Across mammals, the maximum lifespan spans a wide range. Small rodents may live only a few years, while bowhead whales can surpass two centuries. In the new analysis, researchers assembled epigenetic data from 348 mammal species to examine how gene regulation relates to these life spans. Epigenetic marks are chemical changes to DNA that can turn genes on or off, influencing biology without altering the genetic code itself.

Focusing on CpG methylation marks, the scientists built a machine learning model to estimate the longest possible life for each species. The model’s prediction for the desert hamster was about 4.8 years in the wild record, matching observed longevity. The same model suggested humans could reach roughly 98 years, though there are individuals known to live longer, approaching the century mark.

A notable limitation is that methylation patterns differ across tissues, so samples from blood, skin, and other tissues can yield varying estimates. The model could not forecast the lifespan of a single individual and instead provided an estimate for the oldest member of each species, reflecting population-level aging tendencies rather than personal destinies.

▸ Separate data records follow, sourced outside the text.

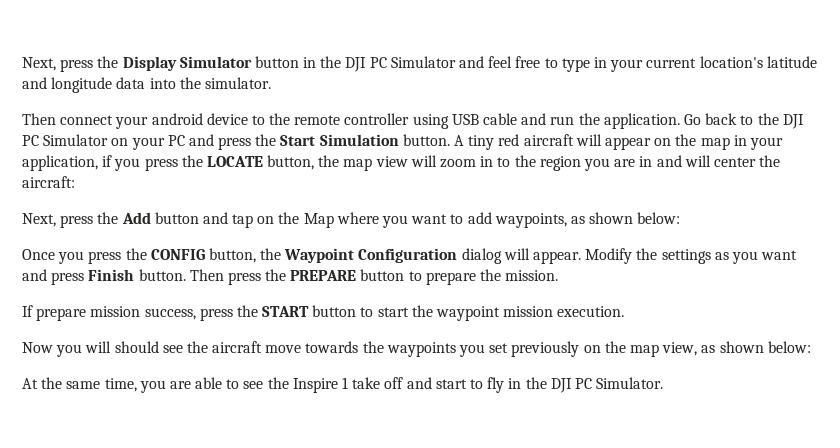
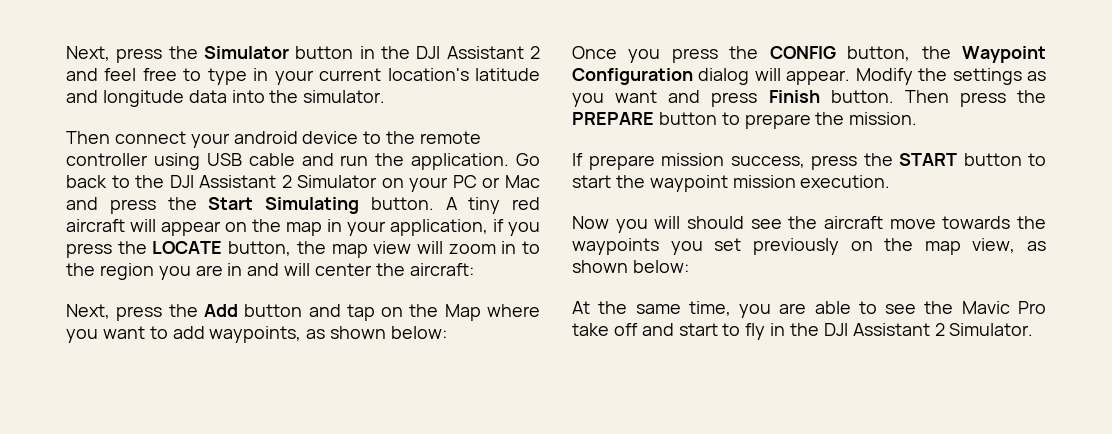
[22,56,177,72] Next, press the Display -> [66,46,198,63] Next, press the
[369,56,456,68] PC Simulator -> [446,46,540,59] Assistant 2
[22,135,39,146] PC -> [199,175,292,188] Assistant 2
(185, 140) none -> [482,175,541,188] or Mac
[319,134,399,146] Simulation -> [265,197,359,214] Simulating
[292,377,349,393] Inspire 1 -> [961,301,1046,314] Mavic Pro
[574,378,592,389] PC -> [852,323,945,336] Assistant 2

Other epigenetic markers not examined in this study may also influence maximum lifespan. The results show an association between CpG methylation and lifespan ceilings, but they do not establish a direct cause-and-effect pathway. Until scientists uncover the biochemical links tying epigenetic changes to aging, it remains uncertain whether adjusting these marks could extend healthy life in practice.

Historical observations have shown that certain interventions can alter lifespan measures in model organisms. For instance, some dietary supplements have produced measurable changes in mouse longevity under controlled conditions, though translating these findings to other species or humans requires careful validation and consideration of safety and context.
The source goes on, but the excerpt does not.